Naturally, as was said before, you can defeat most polygraph tests with 30 minutes of training, or using the ability to answer the "wrong" question with the right answer for what they're asking you.

Re:The largest bank of proof (1)

Muhammar (659468) | more than 9 years ago | (#10633552)

KGB and few other east-european agencies were training their high-profile spies to beat lie detector since mid 50s. They have them hooked on a lie detector and trained them to have "embarassed" response on an emotionaly neutral question. This way the baseline (neutral response) was set high enough to cover a real response.

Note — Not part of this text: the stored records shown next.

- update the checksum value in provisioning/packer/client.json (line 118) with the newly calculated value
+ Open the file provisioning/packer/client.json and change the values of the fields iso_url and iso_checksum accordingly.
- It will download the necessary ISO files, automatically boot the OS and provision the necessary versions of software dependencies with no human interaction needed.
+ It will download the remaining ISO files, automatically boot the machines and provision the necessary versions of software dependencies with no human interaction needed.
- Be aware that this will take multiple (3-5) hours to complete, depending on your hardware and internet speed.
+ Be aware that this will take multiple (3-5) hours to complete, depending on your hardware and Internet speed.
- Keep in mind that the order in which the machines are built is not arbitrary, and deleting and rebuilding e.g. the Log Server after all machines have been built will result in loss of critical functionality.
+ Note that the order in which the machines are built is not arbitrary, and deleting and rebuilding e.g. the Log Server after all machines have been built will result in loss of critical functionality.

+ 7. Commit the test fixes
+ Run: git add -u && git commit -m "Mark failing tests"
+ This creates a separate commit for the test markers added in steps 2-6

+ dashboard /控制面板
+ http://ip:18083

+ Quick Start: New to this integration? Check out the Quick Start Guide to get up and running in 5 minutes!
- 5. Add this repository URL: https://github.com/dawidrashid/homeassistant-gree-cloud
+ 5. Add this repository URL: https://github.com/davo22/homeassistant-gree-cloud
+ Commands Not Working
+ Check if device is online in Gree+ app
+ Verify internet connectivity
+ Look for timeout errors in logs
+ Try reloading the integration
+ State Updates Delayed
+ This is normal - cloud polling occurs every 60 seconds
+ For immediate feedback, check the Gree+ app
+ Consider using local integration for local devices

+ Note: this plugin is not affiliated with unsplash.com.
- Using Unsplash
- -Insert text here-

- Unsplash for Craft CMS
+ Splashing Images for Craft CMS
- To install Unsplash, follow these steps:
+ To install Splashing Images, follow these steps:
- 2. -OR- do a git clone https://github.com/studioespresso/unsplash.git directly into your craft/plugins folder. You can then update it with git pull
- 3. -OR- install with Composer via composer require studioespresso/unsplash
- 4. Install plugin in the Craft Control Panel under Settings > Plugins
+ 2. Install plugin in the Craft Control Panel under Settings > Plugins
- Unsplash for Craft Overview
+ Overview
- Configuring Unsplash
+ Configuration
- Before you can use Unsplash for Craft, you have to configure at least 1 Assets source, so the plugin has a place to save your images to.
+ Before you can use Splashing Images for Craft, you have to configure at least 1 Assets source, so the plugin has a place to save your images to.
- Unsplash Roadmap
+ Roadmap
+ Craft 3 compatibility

But method took some training and it was not fail-proof (some agents got nervous or tired in a real interrogation, and were less apt at faking their response)

The Truth Machine (0)

Anonymous Coward | more than 9 years ago | (#10632930)

A novel by James Halperin, sets out a fictional account of what would happen to society IF everyone could know if anyone else was telling the truth, or not.

Imagine politics in that brave new world!

What would happen, sir, if you answered the question "So are still beating your wife?"

The real problem with polygraphs (1)

CokeJunky (51666) | more than 9 years ago | (#10634980)

On the surface, the press release looks pretty good to me -- the fact of the matter is that only a very small amount of the population has the disicpline, self awareness, and controll to intentionally not get caught lieing on such a test. With access to a machine and a skilled operator and many hours/days/months, etc of practice most people could learn through biofeedback techniques how to do it.

The real problem (and the reason why it is generally inadmissible in court) is that the polygraph measures physiological responses to stress... It has been shown in the past that it is easy to manipulate the results through the questions (which, of course, a skilled operator would never allow/do ;) and that it is more likely to generate a false negative than a false positive... I.e. It can call people liers who are telling the truth. Furthermore, a pyschopath (in the psychology sense) with no sense of morals or empathy will generally show a very flat response -- they simply don't feel like lieing is some incorrect and their CNS does not respond accordingly. Additionally, some people always look like they are lieing even on the most banal questions like asking a blue eyed person if they have blue eyes, just because you are asking at all. Simply put, if you are ever asked to take one to prove you are innocent, Don't! It's not worth it.

Once again, a self serving piece of propaganda by an operator who wishes to protect their revenue stream by making their work seem valid. This is one of those articles that is basically correct scientifically, but is intended to be misread in a misleading fashion -- just because it is difficult to intentionally beat a lie-detector test, does not mean that the test is meaningful, valid, or reliable.